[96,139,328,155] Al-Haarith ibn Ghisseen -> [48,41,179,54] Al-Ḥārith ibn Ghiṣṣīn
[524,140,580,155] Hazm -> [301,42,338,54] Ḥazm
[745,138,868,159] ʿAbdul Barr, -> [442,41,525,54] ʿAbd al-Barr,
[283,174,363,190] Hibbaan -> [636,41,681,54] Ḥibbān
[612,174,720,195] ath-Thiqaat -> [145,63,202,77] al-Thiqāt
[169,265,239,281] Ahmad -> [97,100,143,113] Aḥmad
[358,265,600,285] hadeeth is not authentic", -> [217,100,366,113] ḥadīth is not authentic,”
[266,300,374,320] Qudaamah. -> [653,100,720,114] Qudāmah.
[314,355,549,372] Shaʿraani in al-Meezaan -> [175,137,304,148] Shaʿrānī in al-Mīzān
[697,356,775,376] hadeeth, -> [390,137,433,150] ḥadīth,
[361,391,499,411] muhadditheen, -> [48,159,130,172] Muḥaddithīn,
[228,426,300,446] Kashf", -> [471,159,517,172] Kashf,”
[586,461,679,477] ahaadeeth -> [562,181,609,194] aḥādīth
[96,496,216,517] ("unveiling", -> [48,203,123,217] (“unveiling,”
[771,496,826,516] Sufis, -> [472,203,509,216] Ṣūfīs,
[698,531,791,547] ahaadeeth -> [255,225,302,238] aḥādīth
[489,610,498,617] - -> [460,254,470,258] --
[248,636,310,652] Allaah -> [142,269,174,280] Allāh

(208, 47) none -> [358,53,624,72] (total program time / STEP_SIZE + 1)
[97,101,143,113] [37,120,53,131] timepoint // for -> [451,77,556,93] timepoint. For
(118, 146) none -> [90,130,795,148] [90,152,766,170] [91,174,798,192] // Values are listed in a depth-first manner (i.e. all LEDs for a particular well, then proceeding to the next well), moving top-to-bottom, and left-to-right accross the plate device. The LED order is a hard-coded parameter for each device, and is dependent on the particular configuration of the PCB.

**AIM OF THE EXERCISE**: Nothing in the records should change when you repeat them all.

**SOLUTION BELOW**:
[96,139,328,155] Al-Haarith ibn Ghisseen -> [48,41,179,54] Al-Ḥārith ibn Ghiṣṣīn
[524,140,580,155] Hazm -> [301,42,338,54] Ḥazm
[745,138,868,159] ʿAbdul Barr, -> [442,41,525,54] ʿAbd al-Barr,
[283,174,363,190] Hibbaan -> [636,41,681,54] Ḥibbān
[612,174,720,195] ath-Thiqaat -> [145,63,202,77] al-Thiqāt
[169,265,239,281] Ahmad -> [97,100,143,113] Aḥmad
[358,265,600,285] hadeeth is not authentic", -> [217,100,366,113] ḥadīth is not authentic,”
[266,300,374,320] Qudaamah. -> [653,100,720,114] Qudāmah.
[314,355,549,372] Shaʿraani in al-Meezaan -> [175,137,304,148] Shaʿrānī in al-Mīzān
[697,356,775,376] hadeeth, -> [390,137,433,150] ḥadīth,
[361,391,499,411] muhadditheen, -> [48,159,130,172] Muḥaddithīn,
[228,426,300,446] Kashf", -> [471,159,517,172] Kashf,”
[586,461,679,477] ahaadeeth -> [562,181,609,194] aḥādīth
[96,496,216,517] ("unveiling", -> [48,203,123,217] (“unveiling,”
[771,496,826,516] Sufis, -> [472,203,509,216] Ṣūfīs,
[698,531,791,547] ahaadeeth -> [255,225,302,238] aḥādīth
[489,610,498,617] - -> [460,254,470,258] --
[248,636,310,652] Allaah -> [142,269,174,280] Allāh

(208, 47) none -> [358,53,624,72] (total program time / STEP_SIZE + 1)
[97,101,143,113] [37,120,53,131] timepoint // for -> [451,77,556,93] timepoint. For
(118, 146) none -> [90,130,795,148] [90,152,766,170] [91,174,798,192] // Values are listed in a depth-first manner (i.e. all LEDs for a particular well, then proceeding to the next well), moving top-to-bottom, and left-to-right accross the plate device. The LED order is a hard-coded parameter for each device, and is dependent on the particular configuration of the PCB.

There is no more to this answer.